* **Work required**
Reproduce, unaltered, the line with "position:absolute; left:0px; top:72px;" along with every line that follows it in the records, up to the last.

[Extracted data entries]
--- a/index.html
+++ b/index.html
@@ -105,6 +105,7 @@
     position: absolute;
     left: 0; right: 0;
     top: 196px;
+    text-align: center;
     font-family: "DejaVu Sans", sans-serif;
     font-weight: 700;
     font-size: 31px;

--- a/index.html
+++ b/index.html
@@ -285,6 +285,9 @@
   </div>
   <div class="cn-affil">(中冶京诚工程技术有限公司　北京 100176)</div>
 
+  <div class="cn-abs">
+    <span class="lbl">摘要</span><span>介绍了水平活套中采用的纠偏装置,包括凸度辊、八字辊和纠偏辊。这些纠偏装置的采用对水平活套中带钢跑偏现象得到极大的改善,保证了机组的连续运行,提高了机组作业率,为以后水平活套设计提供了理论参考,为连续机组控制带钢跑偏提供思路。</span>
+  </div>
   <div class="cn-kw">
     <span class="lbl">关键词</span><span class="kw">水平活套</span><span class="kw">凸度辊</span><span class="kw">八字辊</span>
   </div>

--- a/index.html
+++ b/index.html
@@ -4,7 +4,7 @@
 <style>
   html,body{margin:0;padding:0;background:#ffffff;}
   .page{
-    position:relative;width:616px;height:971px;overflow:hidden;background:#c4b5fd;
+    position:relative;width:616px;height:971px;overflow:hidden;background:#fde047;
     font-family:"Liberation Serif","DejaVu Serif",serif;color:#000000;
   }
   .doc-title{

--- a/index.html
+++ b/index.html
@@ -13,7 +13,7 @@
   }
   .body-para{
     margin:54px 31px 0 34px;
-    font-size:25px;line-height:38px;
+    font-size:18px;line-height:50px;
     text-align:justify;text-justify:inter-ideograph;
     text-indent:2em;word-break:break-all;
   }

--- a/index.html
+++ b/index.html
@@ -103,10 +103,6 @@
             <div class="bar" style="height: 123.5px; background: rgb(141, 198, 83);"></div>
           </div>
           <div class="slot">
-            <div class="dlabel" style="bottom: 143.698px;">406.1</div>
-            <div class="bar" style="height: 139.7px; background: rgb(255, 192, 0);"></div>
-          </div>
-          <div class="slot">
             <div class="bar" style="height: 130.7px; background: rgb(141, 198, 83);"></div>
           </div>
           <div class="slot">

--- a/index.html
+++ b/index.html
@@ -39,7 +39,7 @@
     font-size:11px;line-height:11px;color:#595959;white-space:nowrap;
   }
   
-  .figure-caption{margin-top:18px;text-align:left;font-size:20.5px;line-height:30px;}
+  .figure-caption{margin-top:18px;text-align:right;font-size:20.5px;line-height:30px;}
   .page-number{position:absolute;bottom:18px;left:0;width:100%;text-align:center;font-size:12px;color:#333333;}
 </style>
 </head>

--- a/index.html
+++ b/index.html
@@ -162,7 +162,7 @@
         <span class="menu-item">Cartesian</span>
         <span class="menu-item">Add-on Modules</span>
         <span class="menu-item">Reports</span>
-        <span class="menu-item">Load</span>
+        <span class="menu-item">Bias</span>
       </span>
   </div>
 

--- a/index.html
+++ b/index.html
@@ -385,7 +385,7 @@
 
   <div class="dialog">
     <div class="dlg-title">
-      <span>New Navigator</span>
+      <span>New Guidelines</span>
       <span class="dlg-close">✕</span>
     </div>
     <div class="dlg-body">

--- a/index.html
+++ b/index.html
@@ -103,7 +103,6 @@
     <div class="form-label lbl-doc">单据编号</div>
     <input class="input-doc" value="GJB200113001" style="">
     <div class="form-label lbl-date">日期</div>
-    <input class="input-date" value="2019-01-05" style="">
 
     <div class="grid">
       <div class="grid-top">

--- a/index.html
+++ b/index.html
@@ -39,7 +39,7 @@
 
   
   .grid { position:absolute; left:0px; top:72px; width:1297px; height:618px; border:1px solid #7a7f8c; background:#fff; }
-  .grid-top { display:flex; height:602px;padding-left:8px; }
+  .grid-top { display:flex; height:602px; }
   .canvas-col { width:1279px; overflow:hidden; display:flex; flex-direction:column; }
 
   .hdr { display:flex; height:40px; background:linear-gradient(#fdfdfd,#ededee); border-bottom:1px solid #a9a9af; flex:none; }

* **Task response**
   .grid { position:absolute; left:0px; top:72px; width:1297px; height:618px; border:1px solid #7a7f8c; background:#fff; }
-  .grid-top { display:flex; height:602px;padding-left:8px; }
+  .grid-top { display:flex; height:602px; }
   .canvas-col { width:1279px; overflow:hidden; display:flex; flex-direction:column; }
 
   .hdr { display:flex; height:40px; background:linear-gradient(#fdfdfd,#ededee); border-bottom:1px solid #a9a9af; flex:none; }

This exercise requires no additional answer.